PROBLEM REQUIREMENTS: All entries below are to be reproduced precisely as they stand, without the pictures.

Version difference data
Content starts

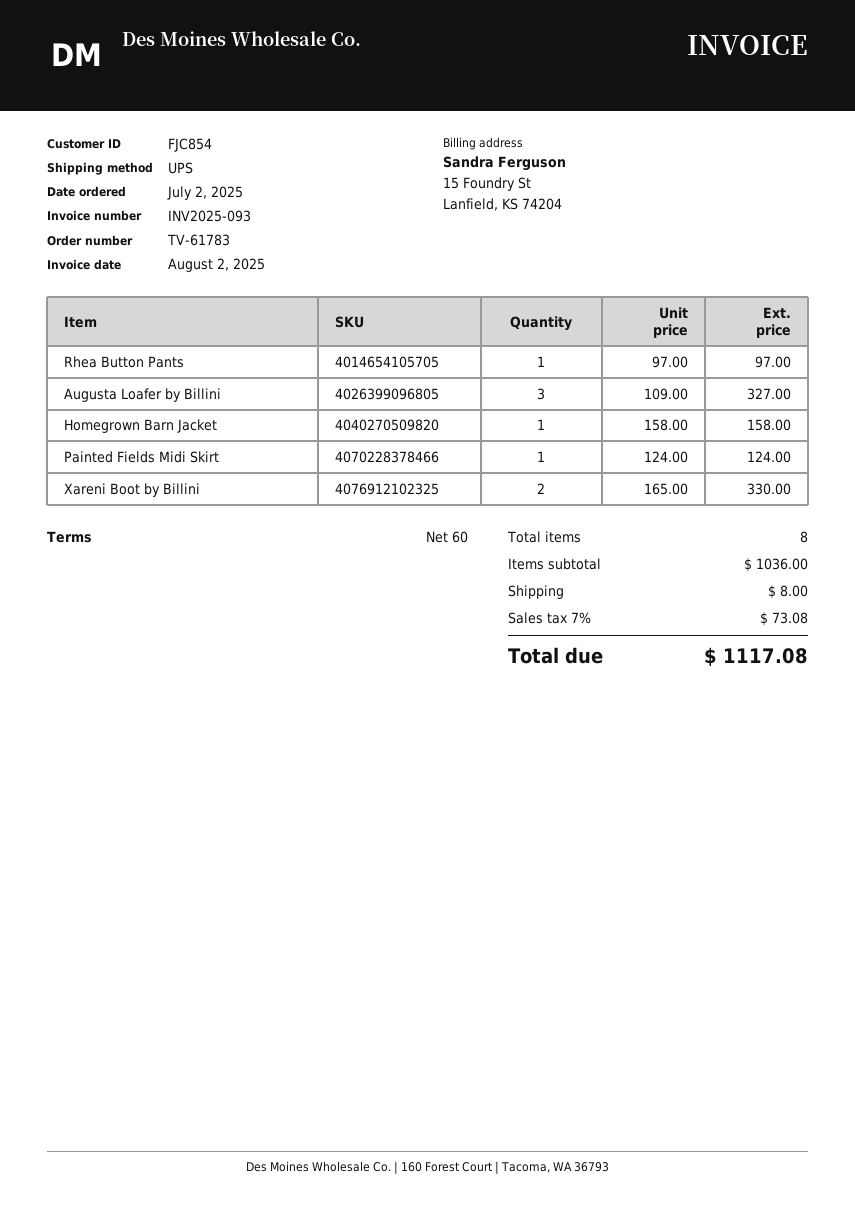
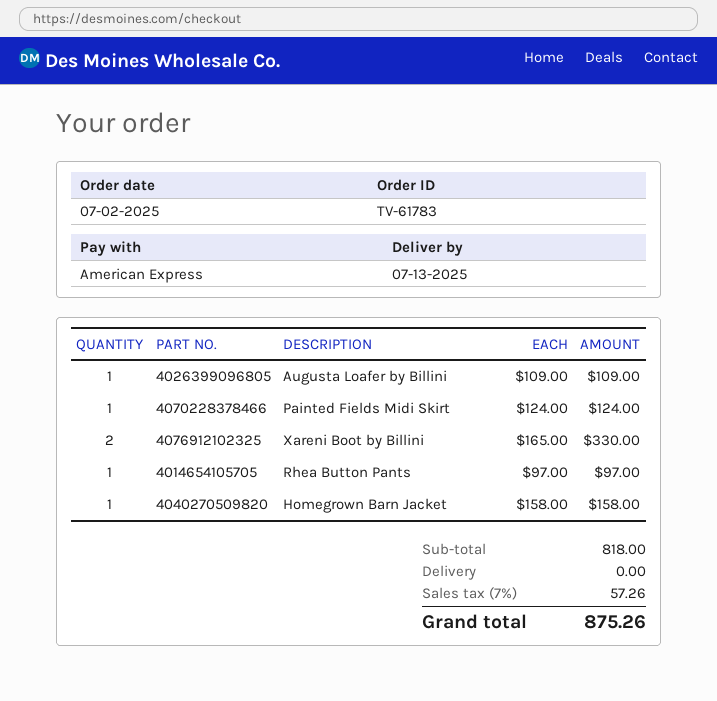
Augusta Loafer by Billini: 3 x 109.00 = 327.00 -> 1 x 109.00 = 109.00
subtotal: 1036.00 -> 818.00
shipping: 8.00 -> 0.00
tax: 7% = 73.08 -> 7% = 57.26
total: 1117.08 -> 875.26

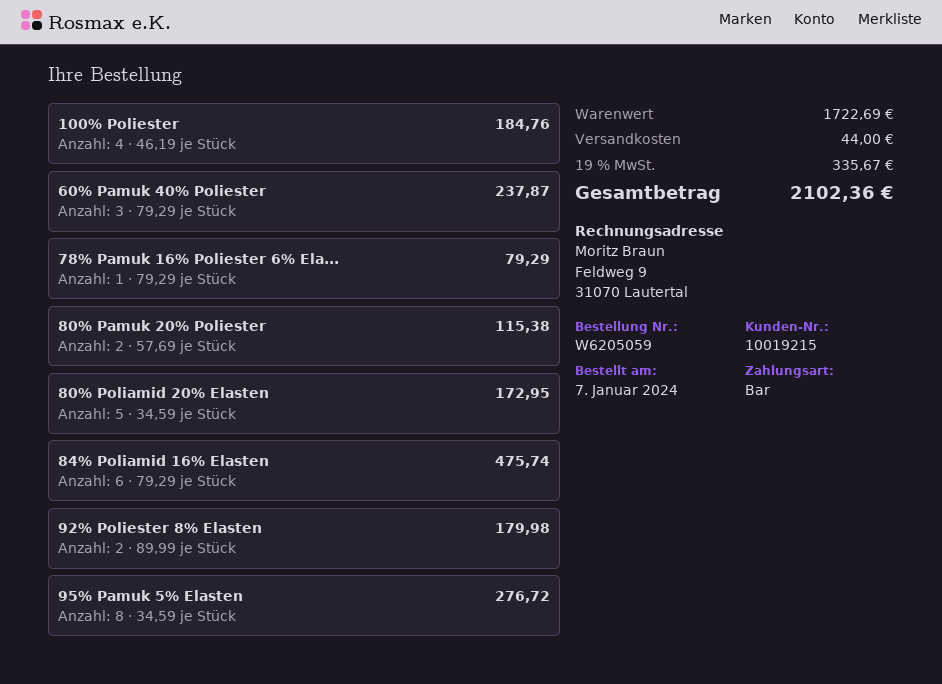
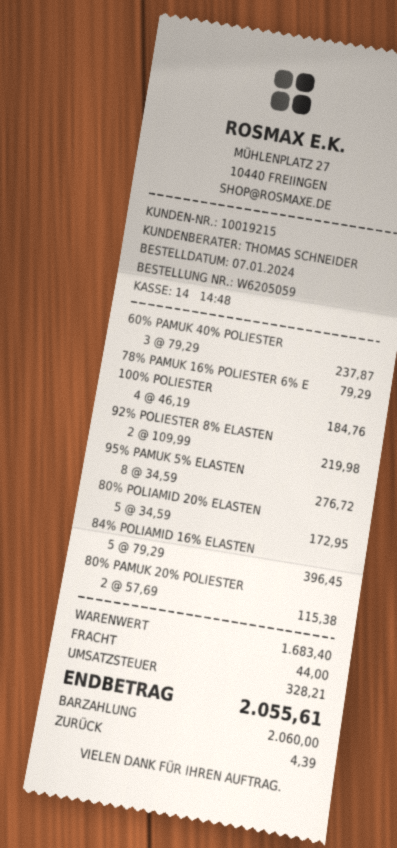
84% Poliamid 16% Elasten: 6 x 79.29 = 475.74 -> 5 x 79.29 = 396.45
92% Poliester 8% Elasten: 2 x 89.99 = 179.98 -> 2 x 109.99 = 219.98
subtotal: 1722.69 -> 1683.40
tax: 335.67 -> 328.21
total: 2102.36 -> 2055.61

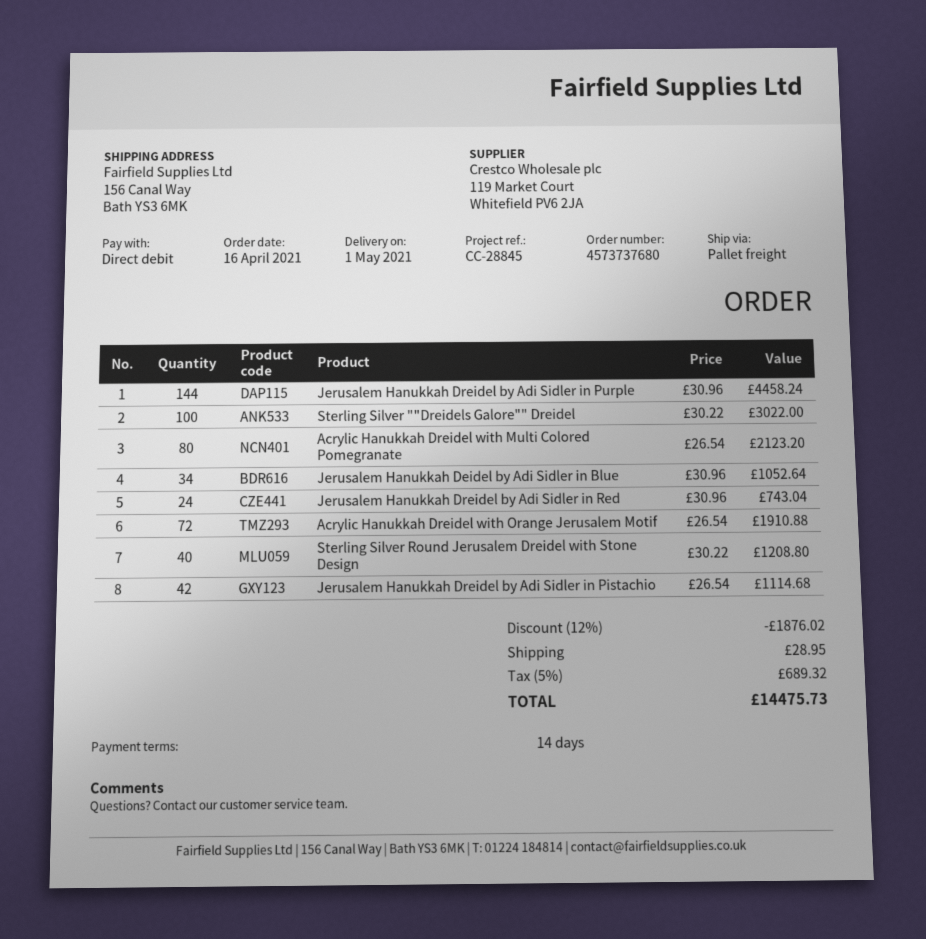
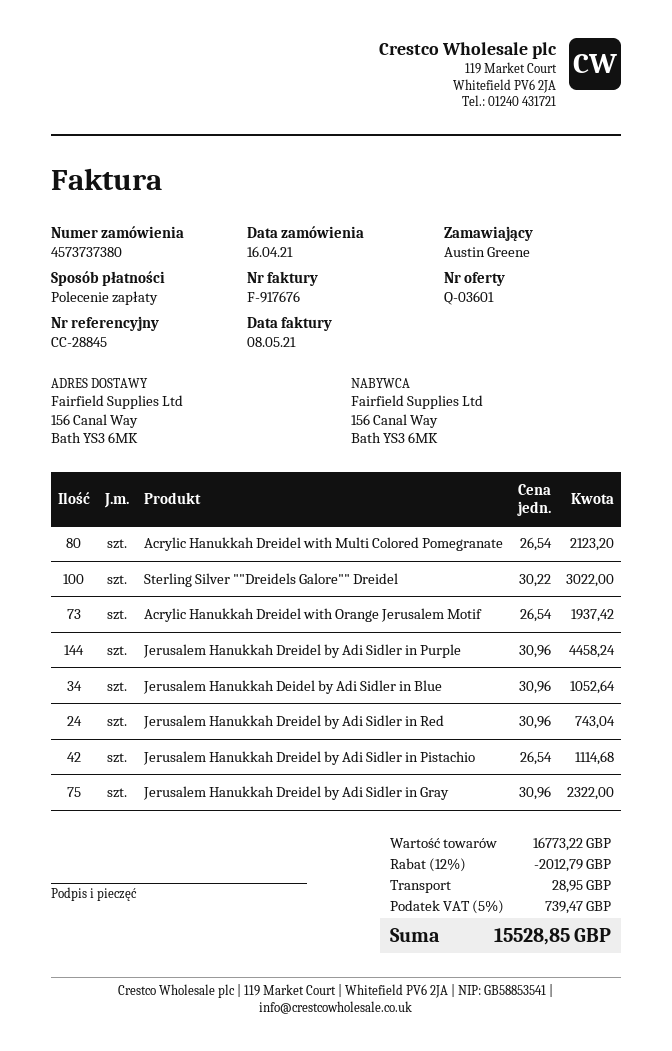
order number: 4573737680 -> 4573737380
Acrylic Hanukkah Dreidel with Orange Jerusalem Motif: 72 x 26.54 = 1910.88 -> 73 x 26.54 = 1937.42
Sterling Silver Round Jerusalem Dreidel with Stone Design: 40 x 30.22 = 1208.80 -> none
Jerusalem Hanukkah Dreidel by Adi Sidler in Gray: none -> 75 x 30.96 = 2322.00
discount: 12% = 1876.02 -> 12% = 2012.79
tax: 5% = 689.32 -> 5% = 739.47
total: 14475.73 -> 15528.85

Content ends

EXERCISE SOLUTION:
Augusta Loafer by Billini: 3 x 109.00 = 327.00 -> 1 x 109.00 = 109.00
subtotal: 1036.00 -> 818.00
shipping: 8.00 -> 0.00
tax: 7% = 73.08 -> 7% = 57.26
total: 1117.08 -> 875.26

84% Poliamid 16% Elasten: 6 x 79.29 = 475.74 -> 5 x 79.29 = 396.45
92% Poliester 8% Elasten: 2 x 89.99 = 179.98 -> 2 x 109.99 = 219.98
subtotal: 1722.69 -> 1683.40
tax: 335.67 -> 328.21
total: 2102.36 -> 2055.61

order number: 4573737680 -> 4573737380
Acrylic Hanukkah Dreidel with Orange Jerusalem Motif: 72 x 26.54 = 1910.88 -> 73 x 26.54 = 1937.42
Sterling Silver Round Jerusalem Dreidel with Stone Design: 40 x 30.22 = 1208.80 -> none
Jerusalem Hanukkah Dreidel by Adi Sidler in Gray: none -> 75 x 30.96 = 2322.00
discount: 12% = 1876.02 -> 12% = 2012.79
tax: 5% = 689.32 -> 5% = 739.47
total: 14475.73 -> 15528.85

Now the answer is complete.